What the exercise asks: Your task is to reproduce the listing exactly, without its images.

Data supplied:
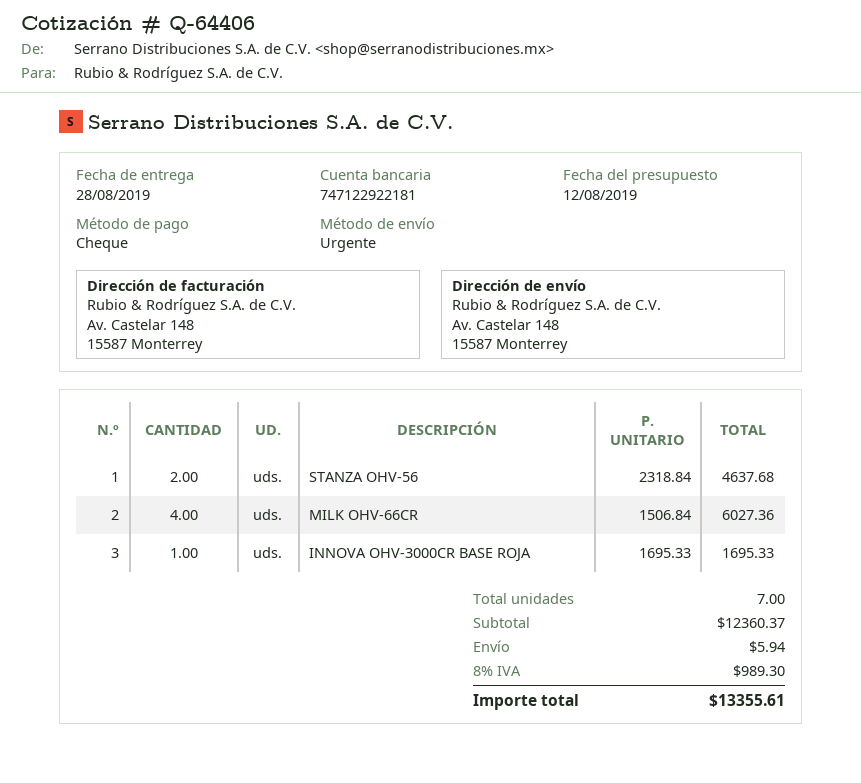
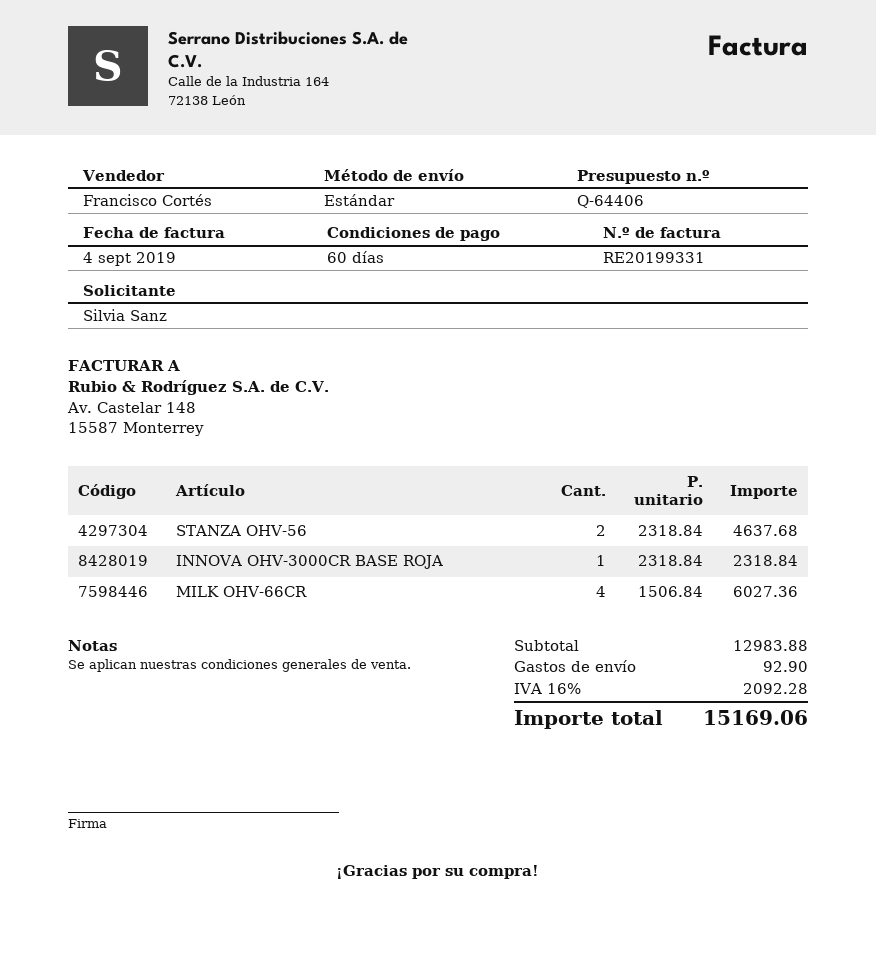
shipping method: express -> standard
INNOVA OHV-3000CR BASE ROJA: 1 x 1695.33 = 1695.33 -> 1 x 2318.84 = 2318.84
subtotal: 12360.37 -> 12983.88
shipping: 5.94 -> 92.90
tax: 8% = 989.30 -> 16% = 2092.28
total: 13355.61 -> 15169.06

Written solution:
shipping method: express -> standard
INNOVA OHV-3000CR BASE ROJA: 1 x 1695.33 = 1695.33 -> 1 x 2318.84 = 2318.84
subtotal: 12360.37 -> 12983.88
shipping: 5.94 -> 92.90
tax: 8% = 989.30 -> 16% = 2092.28
total: 13355.61 -> 15169.06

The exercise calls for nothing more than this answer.